■ **Task objective**
Would you please copy each line of the listing that mentions "timeout"?

[Start of section]

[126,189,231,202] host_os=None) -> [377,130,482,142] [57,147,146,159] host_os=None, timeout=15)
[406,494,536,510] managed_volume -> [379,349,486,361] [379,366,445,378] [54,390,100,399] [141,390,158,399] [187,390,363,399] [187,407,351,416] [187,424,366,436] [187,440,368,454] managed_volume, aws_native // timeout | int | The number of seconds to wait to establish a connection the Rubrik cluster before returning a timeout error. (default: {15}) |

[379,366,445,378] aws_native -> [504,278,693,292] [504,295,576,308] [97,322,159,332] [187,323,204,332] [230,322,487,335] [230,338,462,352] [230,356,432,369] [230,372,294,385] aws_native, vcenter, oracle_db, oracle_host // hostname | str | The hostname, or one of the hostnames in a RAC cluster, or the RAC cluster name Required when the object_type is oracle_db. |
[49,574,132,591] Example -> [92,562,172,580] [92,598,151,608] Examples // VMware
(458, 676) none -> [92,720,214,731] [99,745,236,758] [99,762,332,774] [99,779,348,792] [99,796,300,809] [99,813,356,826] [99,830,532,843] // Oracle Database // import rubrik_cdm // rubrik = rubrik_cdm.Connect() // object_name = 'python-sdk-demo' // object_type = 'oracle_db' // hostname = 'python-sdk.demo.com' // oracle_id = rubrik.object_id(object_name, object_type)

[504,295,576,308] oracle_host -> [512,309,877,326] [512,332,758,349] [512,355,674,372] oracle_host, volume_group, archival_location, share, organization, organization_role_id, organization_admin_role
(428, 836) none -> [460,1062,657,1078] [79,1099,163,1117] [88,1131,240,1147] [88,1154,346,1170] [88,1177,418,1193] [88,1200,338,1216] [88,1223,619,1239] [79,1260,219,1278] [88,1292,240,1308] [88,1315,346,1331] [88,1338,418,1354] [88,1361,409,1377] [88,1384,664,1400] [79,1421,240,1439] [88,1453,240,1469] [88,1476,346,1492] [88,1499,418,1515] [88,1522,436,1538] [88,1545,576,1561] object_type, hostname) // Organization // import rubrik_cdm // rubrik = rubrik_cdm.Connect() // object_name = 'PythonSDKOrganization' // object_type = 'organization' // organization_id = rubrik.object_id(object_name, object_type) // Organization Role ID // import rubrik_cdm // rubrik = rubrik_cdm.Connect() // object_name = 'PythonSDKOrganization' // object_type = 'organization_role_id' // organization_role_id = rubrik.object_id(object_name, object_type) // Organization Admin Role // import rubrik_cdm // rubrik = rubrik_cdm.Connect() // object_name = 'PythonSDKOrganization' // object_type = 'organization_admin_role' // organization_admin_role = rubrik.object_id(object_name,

[End of section]

■ **Solved problem**
[126,189,231,202] host_os=None) -> [377,130,482,142] [57,147,146,159] host_os=None, timeout=15)
[406,494,536,510] managed_volume -> [379,349,486,361] [379,366,445,378] [54,390,100,399] [141,390,158,399] [187,390,363,399] [187,407,351,416] [187,424,366,436] [187,440,368,454] managed_volume, aws_native // timeout | int | The number of seconds to wait to establish a connection the Rubrik cluster before returning a timeout error. (default: {15}) |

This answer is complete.